— Что мне твой гнев! — ответила холодно Мирослава. — И какое еще зло ты мне можешь причинить после всего, что тобою сделано? Если ты убьешь меня, это будет лишь благодеянием, ибо все равно мне не жить. Пусти меня!
— Нет, оставайся тут, неразумная!
— Да, оставаться тут, пока ты спокойно не умертвишь того, кто мне дороже моей собственной жизни! О нет, я не останусь!
— Останься! Богом клянусь тебе, что не подниму своей руки на него!
— О, я знаю, знаю, что это означает! — воскликнула Мирослава. — Ну, разумеется, ты боярин, как же тебе поднять руку на смерда? Но своим диким друзьям ты прикажешь все их отравленные стрелы направить ему в грудь!
— Нет!

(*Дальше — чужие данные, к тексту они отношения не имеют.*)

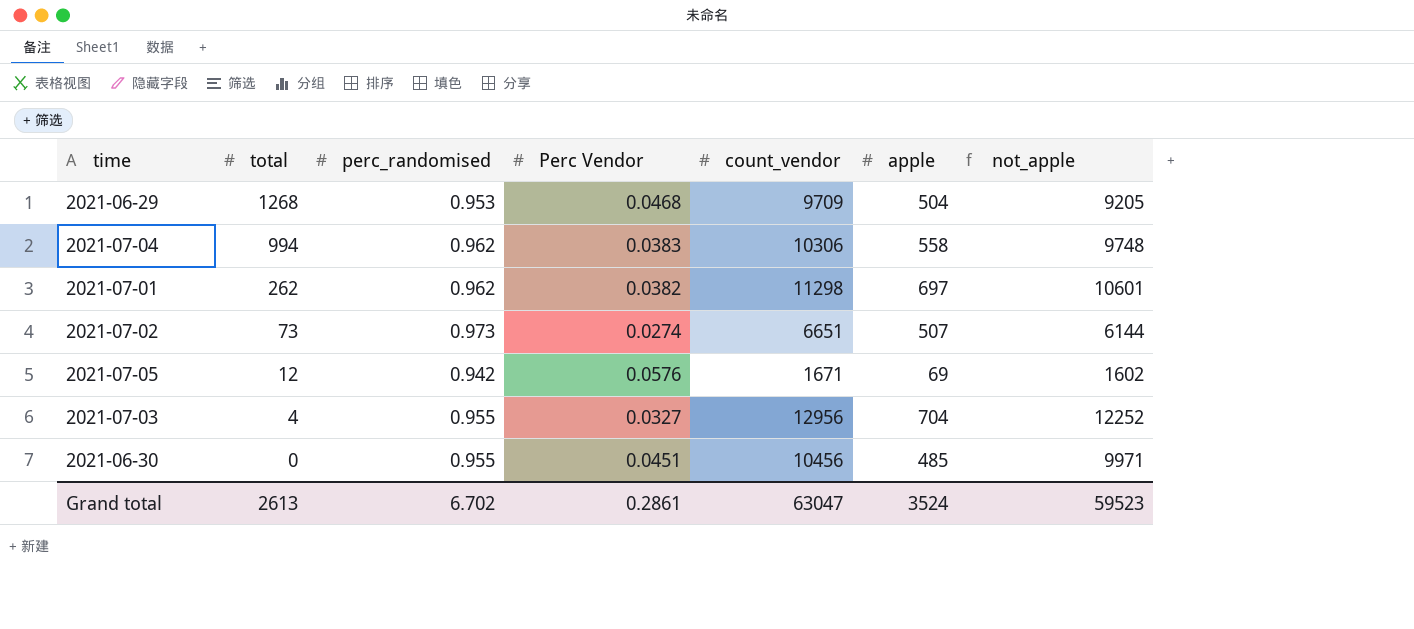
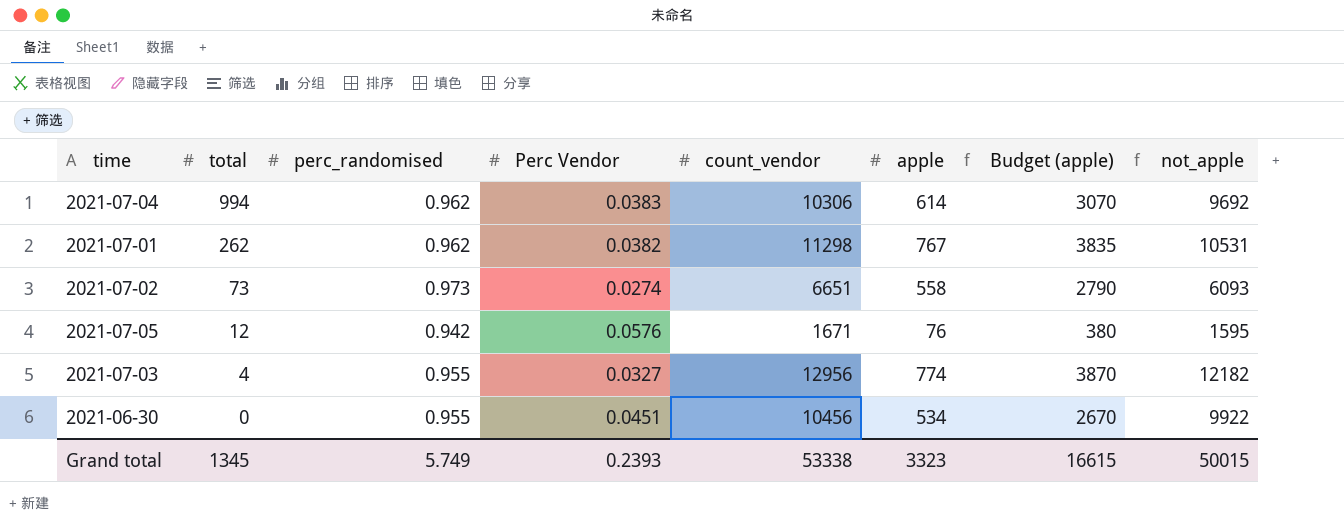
column Budget (apple) | formula: none -> [apple] * 5
row 2021-06-29: 1268 | 0.953 | 0.0468 | 9709 | 504 | 9205 -> none
2021-07-04 | apple: 558 -> 614
2021-07-04 | not_apple: 9748 -> 9692
2021-07-01 | apple: 697 -> 767
2021-07-01 | not_apple: 10601 -> 10531
2021-07-02 | apple: 507 -> 558
2021-07-02 | not_apple: 6144 -> 6093
2021-07-05 | apple: 69 -> 76
2021-07-05 | not_apple: 1602 -> 1595
2021-07-03 | apple: 704 -> 774
2021-07-03 | not_apple: 12252 -> 12182
2021-06-30 | apple: 485 -> 534
2021-06-30 | not_apple: 9971 -> 9922
Grand total | total: 2613 -> 1345
Grand total | perc_randomised: 6.702 -> 5.749
Grand total | Perc Vendor: 0.2861 -> 0.2393
Grand total | count_vendor: 63047 -> 53338
Grand total | apple: 3524 -> 3323
Grand total | not_apple: 59523 -> 50015

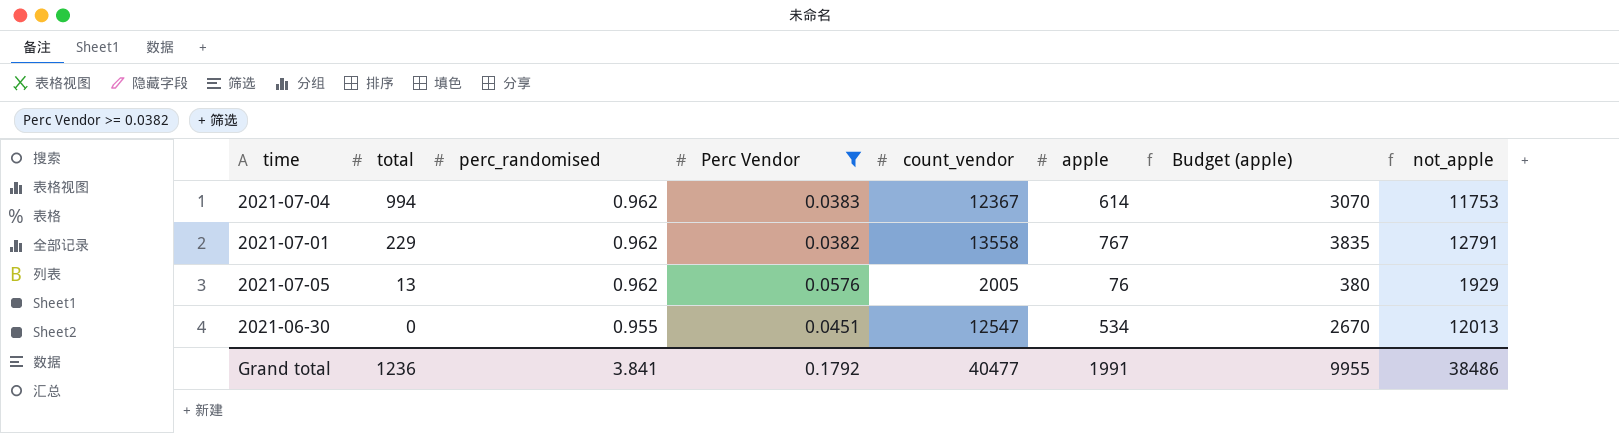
filter: none -> Perc Vendor >= 0.0382
2021-07-04 | count_vendor: 10306 -> 12367
2021-07-04 | not_apple: 9692 -> 11753
2021-07-01 | total: 262 -> 229
2021-07-01 | count_vendor: 11298 -> 13558
2021-07-01 | not_apple: 10531 -> 12791
2021-07-05 | total: 12 -> 13
2021-07-05 | perc_randomised: 0.942 -> 0.962
2021-07-05 | count_vendor: 1671 -> 2005
2021-07-05 | not_apple: 1595 -> 1929
2021-06-30 | count_vendor: 10456 -> 12547
2021-06-30 | not_apple: 9922 -> 12013
Grand total | total: 1345 -> 1236
Grand total | perc_randomised: 5.749 -> 3.841
Grand total | Perc Vendor: 0.2393 -> 0.1792
Grand total | count_vendor: 53338 -> 40477
Grand total | apple: 3323 -> 1991
Grand total | Budget (apple): 16615 -> 9955
Grand total | not_apple: 50015 -> 38486

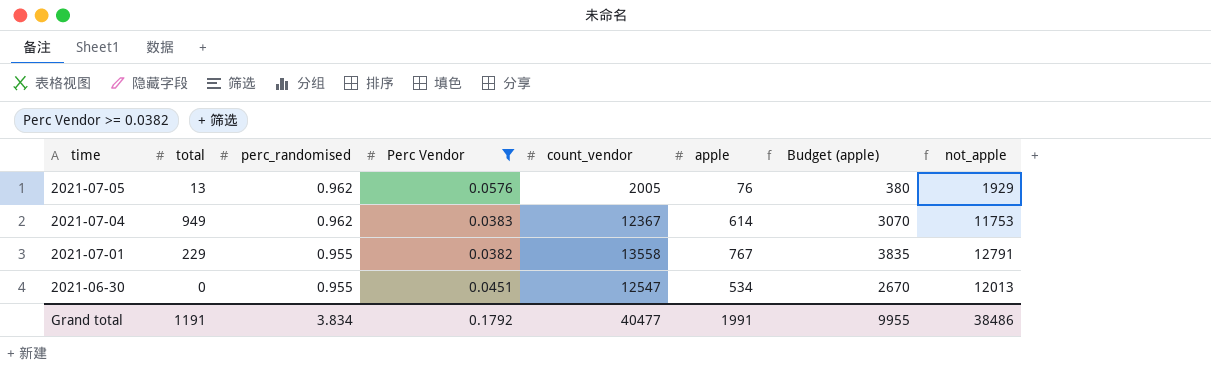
row order: total descending -> time descending
2021-07-04 | total: 994 -> 949
2021-07-01 | perc_randomised: 0.962 -> 0.955
Grand total | total: 1236 -> 1191
Grand total | perc_randomised: 3.841 -> 3.834

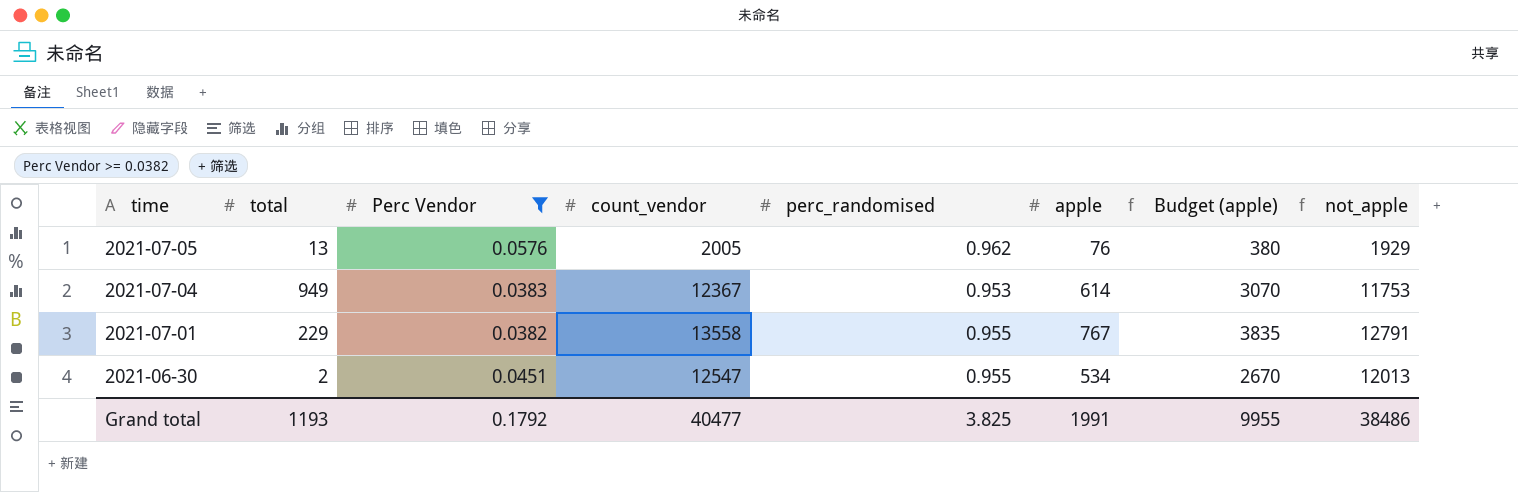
column perc_randomised | position: 3 -> 5
2021-07-04 | perc_randomised: 0.962 -> 0.953
2021-06-30 | total: 0 -> 2
Grand total | total: 1191 -> 1193
Grand total | perc_randomised: 3.834 -> 3.825

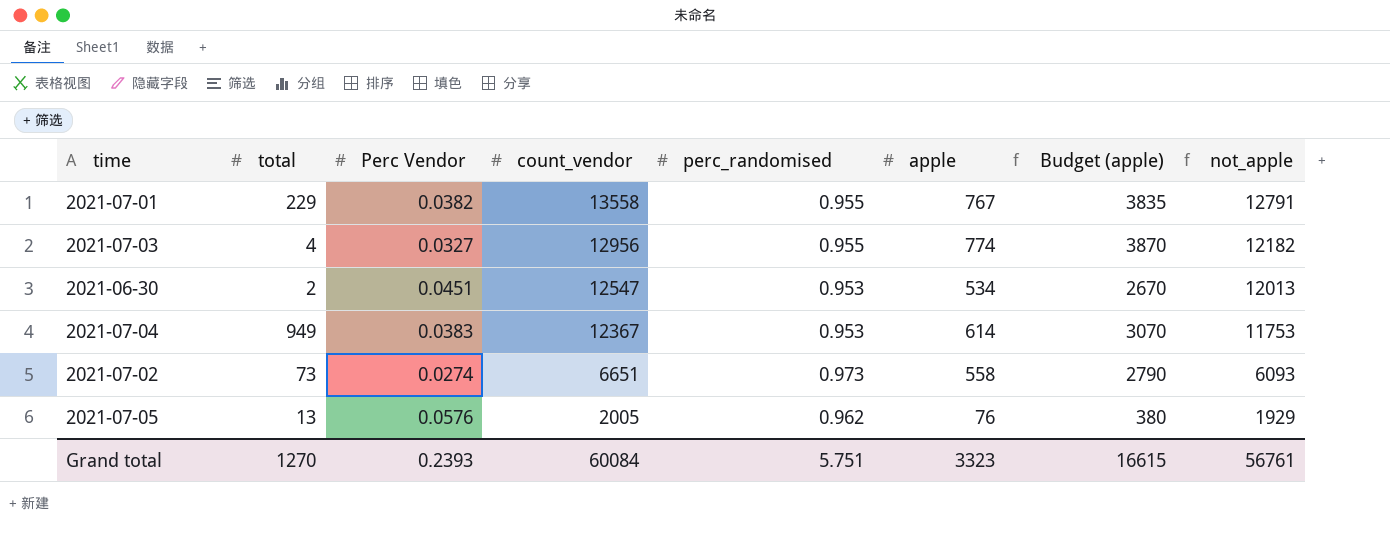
filter: Perc Vendor >= 0.0382 -> none
row order: time descending -> count_vendor descending
2021-06-30 | perc_randomised: 0.955 -> 0.953
Grand total | total: 1193 -> 1270
Grand total | Perc Vendor: 0.1792 -> 0.2393
Grand total | count_vendor: 40477 -> 60084
Grand total | perc_randomised: 3.825 -> 5.751
Grand total | apple: 1991 -> 3323
Grand total | Budget (apple): 9955 -> 16615
Grand total | not_apple: 38486 -> 56761

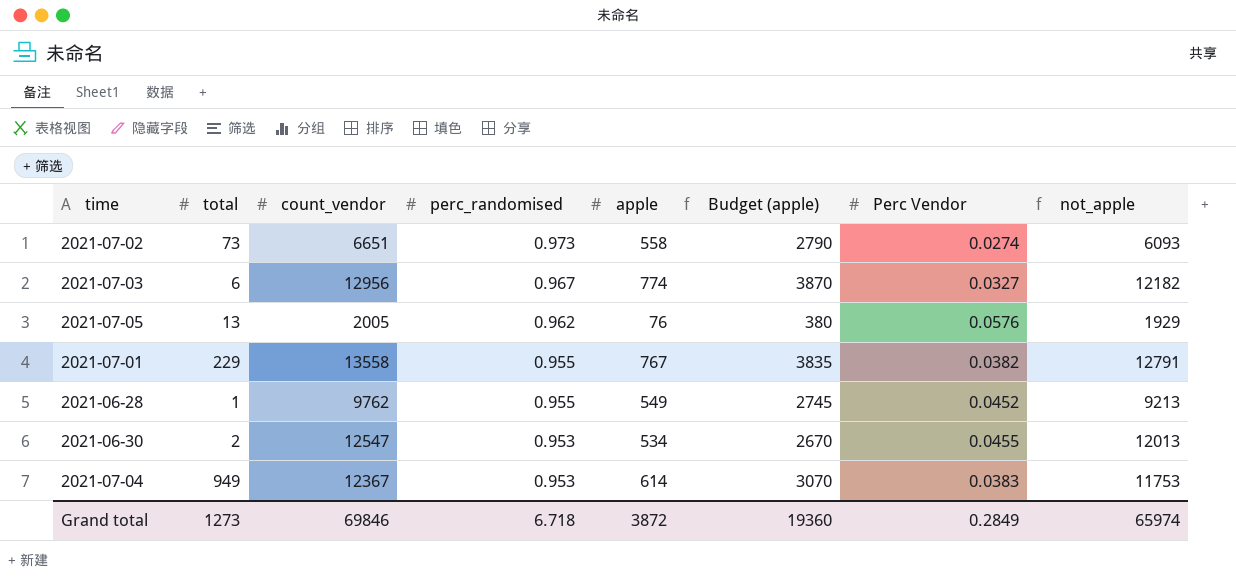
row order: count_vendor descending -> perc_randomised descending
column Perc Vendor | position: 3 -> 7
2021-07-03 | total: 4 -> 6
2021-07-03 | perc_randomised: 0.955 -> 0.967
row 2021-06-28: none -> 1 | 9762 | 0.955 | 549 | 2745 | 0.0452 | 9213
2021-06-30 | Perc Vendor: 0.0451 -> 0.0455
Grand total | total: 1270 -> 1273
Grand total | count_vendor: 60084 -> 69846
Grand total | perc_randomised: 5.751 -> 6.718
Grand total | apple: 3323 -> 3872
Grand total | Budget (apple): 16615 -> 19360
Grand total | Perc Vendor: 0.2393 -> 0.2849
Grand total | not_apple: 56761 -> 65974

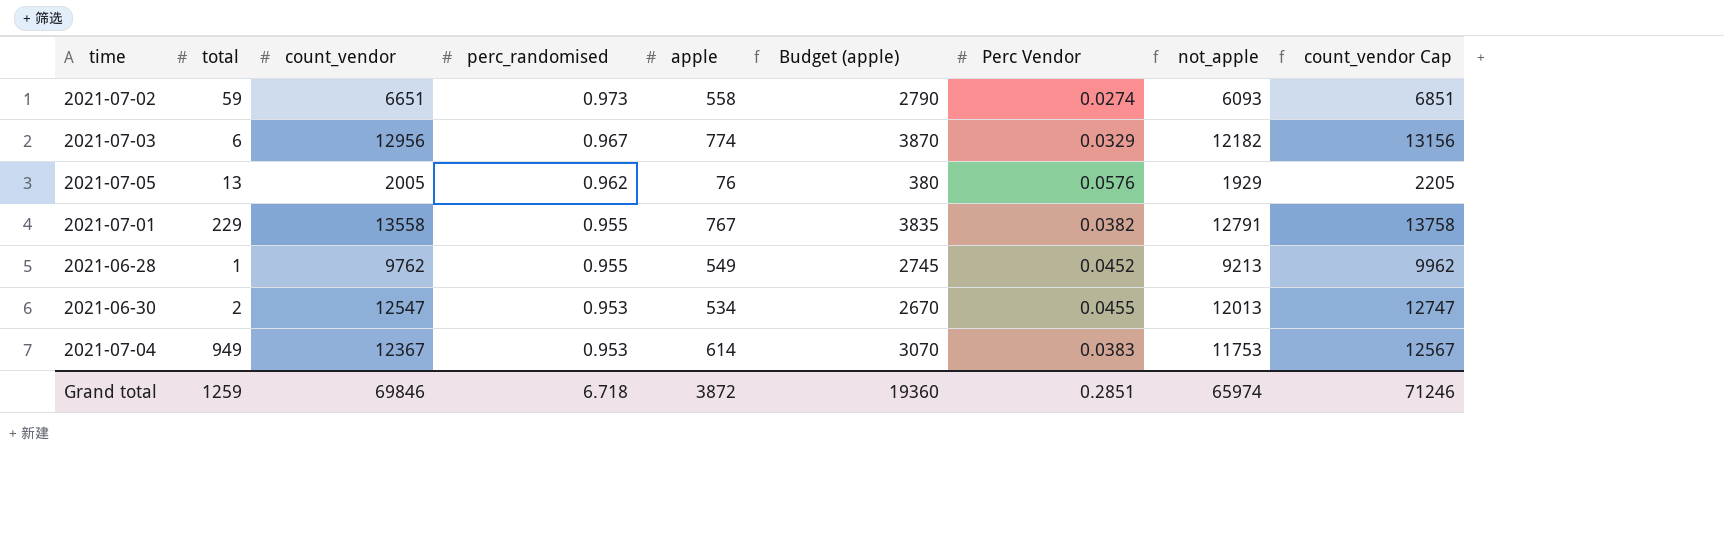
column count_vendor Cap | formula: none -> [count_vendor] + 200
2021-07-02 | total: 73 -> 59
2021-07-03 | Perc Vendor: 0.0327 -> 0.0329
Grand total | total: 1273 -> 1259
Grand total | Perc Vendor: 0.2849 -> 0.2851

Если уж ты так дрожишь за его участь, то еще раз клянусь тебе, что ни я, и никто из моей дружины не тронет его даже пальцем, как бы он ни нападал на нас! Довольно тебе этого?
Мирослава стояла, раздираемая безумной душевной тревогой, и не могла больше произнести ни слова. Разве она знала, достаточно этого ей или нет? О, с какою радостью она птицей полетела бы к нему, нежным щебетом предупредила бы его! Но это было невозможно. Отец ее взял свое оружие и, выходя из шатра, сказал:
— Дочка, еще раз говорю тебе и заклинаю тебя: оставайся в таборе, пока я не ворочусь, а затем поступай, как хочешь. А теперь прощай.
Он вышел, и полог из кошмы, служивший дверью, беспокойно заколебался ему вслед. Заломив в отчаянии руки, словно олицетворение горя и безумной тревоги, стояла Мирослава посреди шатра, наклонясь вперед и открыв уста, ловя ухом стук копыт, становившийся все глуше, по мере того как удалялся на юг монгольский отряд, который вел ее отец на погибель Тухольщине.